### Required action
Please return the data that follows precisely as written, but without the images.

### Recorded data
************

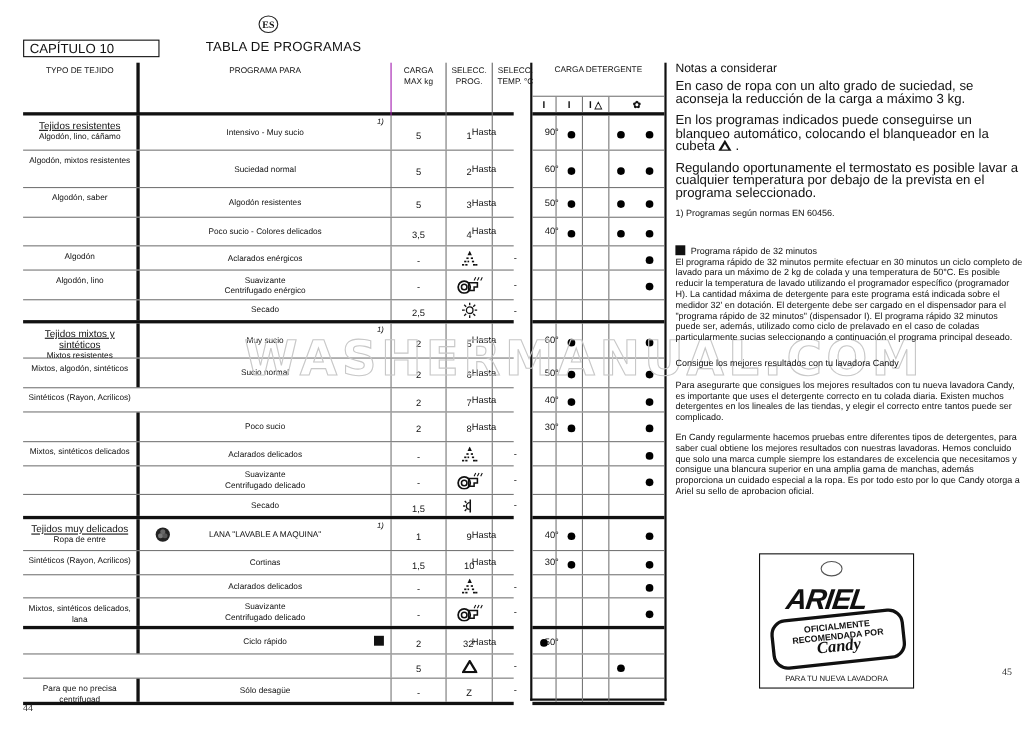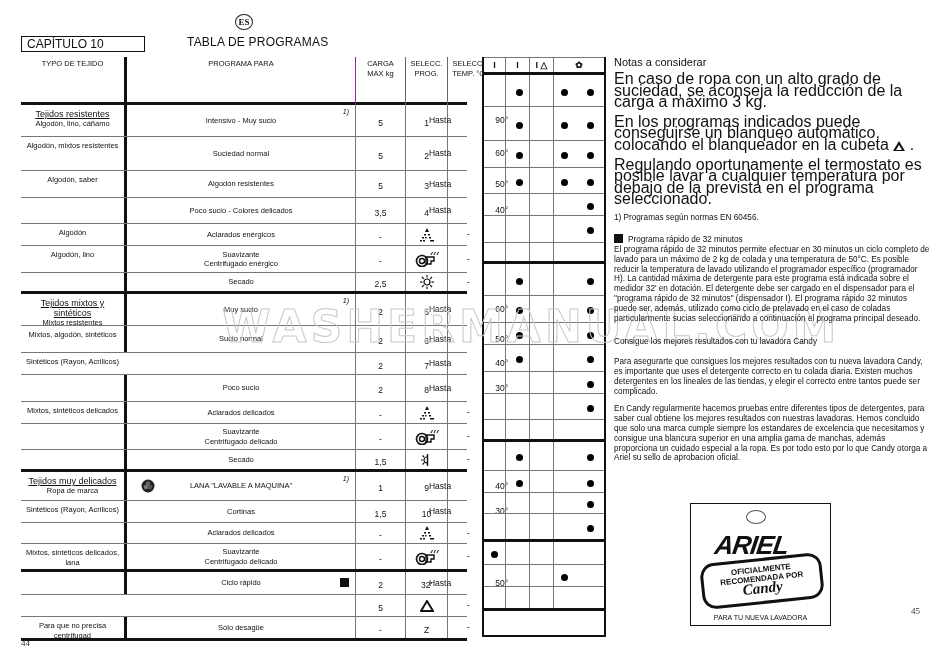--- a/index.html
+++ b/index.html
@@ -494,6 +494,7 @@
 </div>
 
 <div class="dtable">
+  <div class="dtitle">CARGA DETERGENTE</div>
   <div class="dhead" id="dhead">
       <div class="dcol" style="left: 0px; width: 21px; border-left: none;">I</div>
       <div class="dcol" style="left: 21px; width: 24px;">I</div>

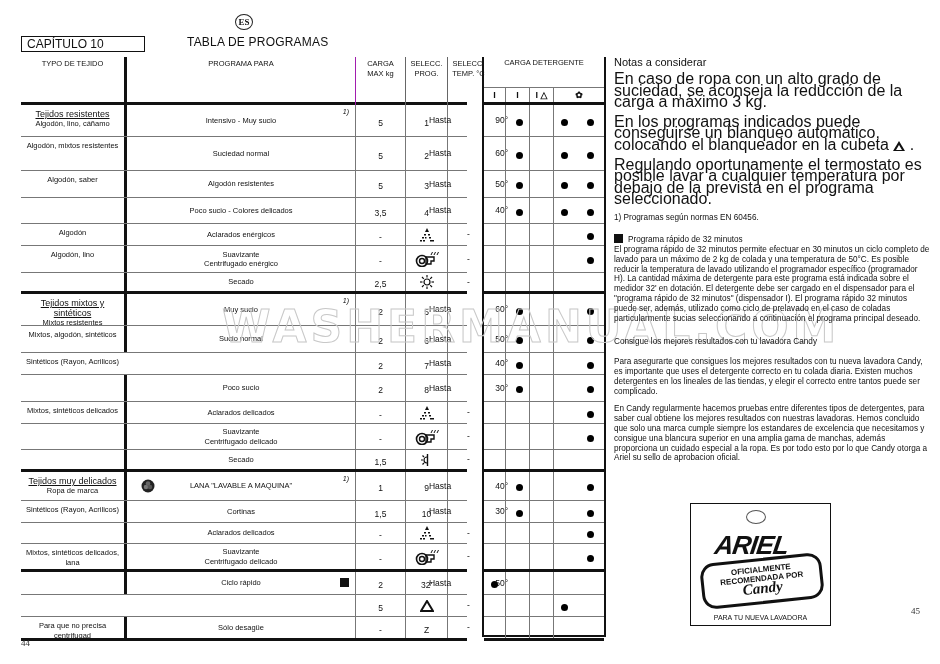--- a/index.html
+++ b/index.html
@@ -46,7 +46,7 @@
   
   .notes { position: absolute; left: 614px; top: 56px; width: 316px; }
   .notes .n-title { font-size: 11px; line-height: 13px; margin-bottom: 4px; }
-  .notes .n-big { font-size: 16px; line-height: 11.5px; margin-bottom: 8px; }
+  .notes .n-big { font-size: 12px; line-height: 11.5px; margin-bottom: 8px; }
   .notes .n-small { font-size: 8.2px; line-height: 9.8px; }
   .tri { display: inline-block; width: 0; height: 0; border-left: 6px solid transparent; border-right: 6px solid transparent; border-bottom: 10px solid #111; position: relative; vertical-align: -1px; }
   .tri::after { content: ""; position: absolute; left: -3px; top: 4px; border-left: 3px solid transparent; border-right: 3px solid transparent; border-bottom: 5px solid #fff; }

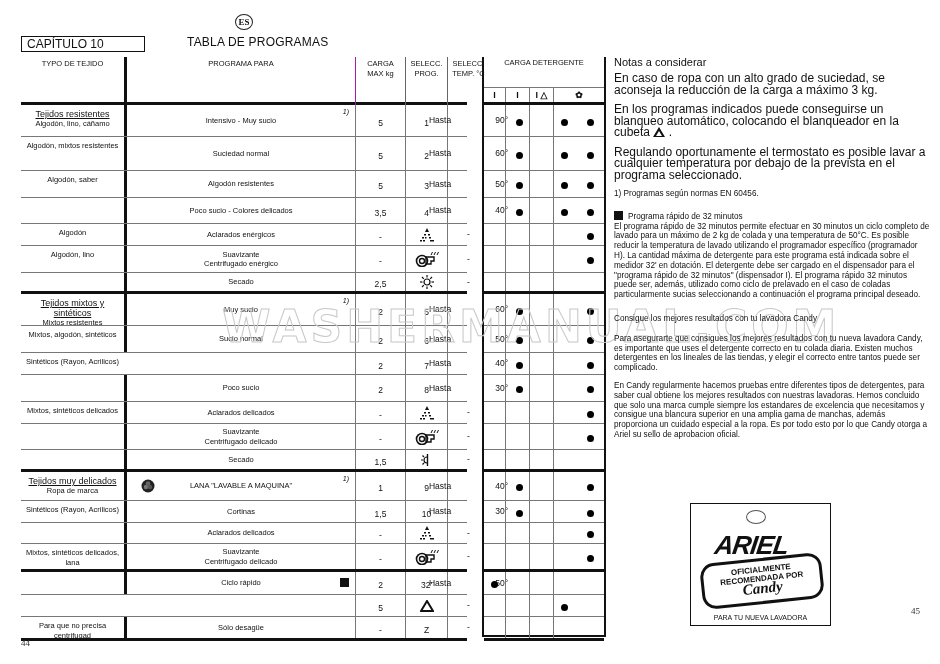--- a/index.html
+++ b/index.html
@@ -649,7 +649,7 @@
   <p class="n-big">En caso de ropa con un alto grado de suciedad, se aconseja la reducción de la carga a máximo 3 kg.</p>
   <p class="n-big"><span>En los programas indicados puede conseguirse un blanqueo automático, colocando el blanqueador en la cubeta</span> <span class="tri"></span> <span>.</span></p>
   <p class="n-big">Regulando oportunamente el termostato es posible lavar a cualquier temperatura por debajo de la prevista en el programa seleccionado.</p>
-  <p class="n-small" style="margin-bottom:12px">1) Programas según normas EN 60456.</p>
+  <p class="n-small" style="margin-bottom:24px">1) Programas según normas EN 60456.</p>
   <div class="n-small"><span class="sq"></span><span>Programa rápido de 32 minutos</span></div>
   <p class="n-small" style="margin-bottom:14px">El programa rápido de 32 minutos permite efectuar en 30 minutos un ciclo completo de lavado para un máximo de 2 kg de colada y una temperatura de 50°C. Es posible reducir la temperatura de lavado utilizando el programador específico (programador H). La cantidad máxima de detergente para este programa está indicada sobre el medidor 32' en dotación. El detergente debe ser cargado en el dispensador para el "programa rápido de 32 minutos" (dispensador I). El programa rápido 32 minutos puede ser, además, utilizado como ciclo de prelavado en el caso de coladas particularmente sucias seleccionando a continuación el programa principal deseado.</p>
   <p class="n-small" style="margin-bottom:10px">Consigue los mejores resultados con tu lavadora Candy</p>

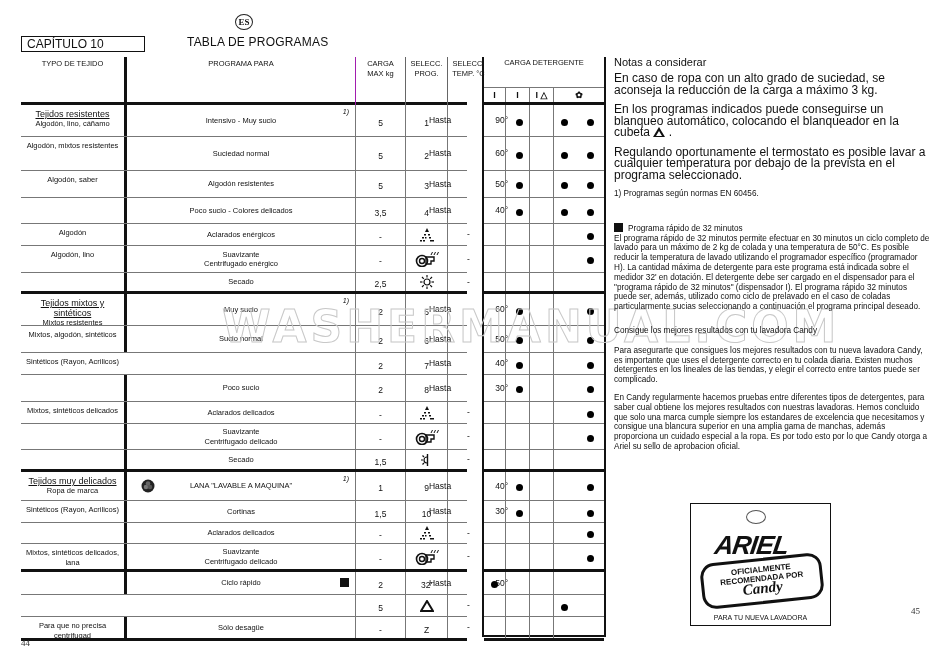--- a/index.html
+++ b/index.html
@@ -360,7 +360,7 @@
         <div class="cell c-fab">
           <div>
             <span class="fab-title">Tejidos muy delicados</span>
-            <span class="fab-sub">Ropa de marca</span>
+            <span class="fab-sub">Ropa de entre</span>
           </div>
         </div>
         <div class="cell c-prog">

************

### Result of this exercise
--- a/index.html
+++ b/index.html
@@ -494,6 +494,7 @@
 </div>
 
 <div class="dtable">
+  <div class="dtitle">CARGA DETERGENTE</div>
   <div class="dhead" id="dhead">
       <div class="dcol" style="left: 0px; width: 21px; border-left: none;">I</div>
       <div class="dcol" style="left: 21px; width: 24px;">I</div>

--- a/index.html
+++ b/index.html
@@ -46,7 +46,7 @@
   
   .notes { position: absolute; left: 614px; top: 56px; width: 316px; }
   .notes .n-title { font-size: 11px; line-height: 13px; margin-bottom: 4px; }
-  .notes .n-big { font-size: 16px; line-height: 11.5px; margin-bottom: 8px; }
+  .notes .n-big { font-size: 12px; line-height: 11.5px; margin-bottom: 8px; }
   .notes .n-small { font-size: 8.2px; line-height: 9.8px; }
   .tri { display: inline-block; width: 0; height: 0; border-left: 6px solid transparent; border-right: 6px solid transparent; border-bottom: 10px solid #111; position: relative; vertical-align: -1px; }
   .tri::after { content: ""; position: absolute; left: -3px; top: 4px; border-left: 3px solid transparent; border-right: 3px solid transparent; border-bottom: 5px solid #fff; }

--- a/index.html
+++ b/index.html
@@ -649,7 +649,7 @@
   <p class="n-big">En caso de ropa con un alto grado de suciedad, se aconseja la reducción de la carga a máximo 3 kg.</p>
   <p class="n-big"><span>En los programas indicados puede conseguirse un blanqueo automático, colocando el blanqueador en la cubeta</span> <span class="tri"></span> <span>.</span></p>
   <p class="n-big">Regulando oportunamente el termostato es posible lavar a cualquier temperatura por debajo de la prevista en el programa seleccionado.</p>
-  <p class="n-small" style="margin-bottom:12px">1) Programas según normas EN 60456.</p>
+  <p class="n-small" style="margin-bottom:24px">1) Programas según normas EN 60456.</p>
   <div class="n-small"><span class="sq"></span><span>Programa rápido de 32 minutos</span></div>
   <p class="n-small" style="margin-bottom:14px">El programa rápido de 32 minutos permite efectuar en 30 minutos un ciclo completo de lavado para un máximo de 2 kg de colada y una temperatura de 50°C. Es posible reducir la temperatura de lavado utilizando el programador específico (programador H). La cantidad máxima de detergente para este programa está indicada sobre el medidor 32' en dotación. El detergente debe ser cargado en el dispensador para el "programa rápido de 32 minutos" (dispensador I). El programa rápido 32 minutos puede ser, además, utilizado como ciclo de prelavado en el caso de coladas particularmente sucias seleccionando a continuación el programa principal deseado.</p>
   <p class="n-small" style="margin-bottom:10px">Consigue los mejores resultados con tu lavadora Candy</p>

--- a/index.html
+++ b/index.html
@@ -360,7 +360,7 @@
         <div class="cell c-fab">
           <div>
             <span class="fab-title">Tejidos muy delicados</span>
-            <span class="fab-sub">Ropa de marca</span>
+            <span class="fab-sub">Ropa de entre</span>
           </div>
         </div>
         <div class="cell c-prog">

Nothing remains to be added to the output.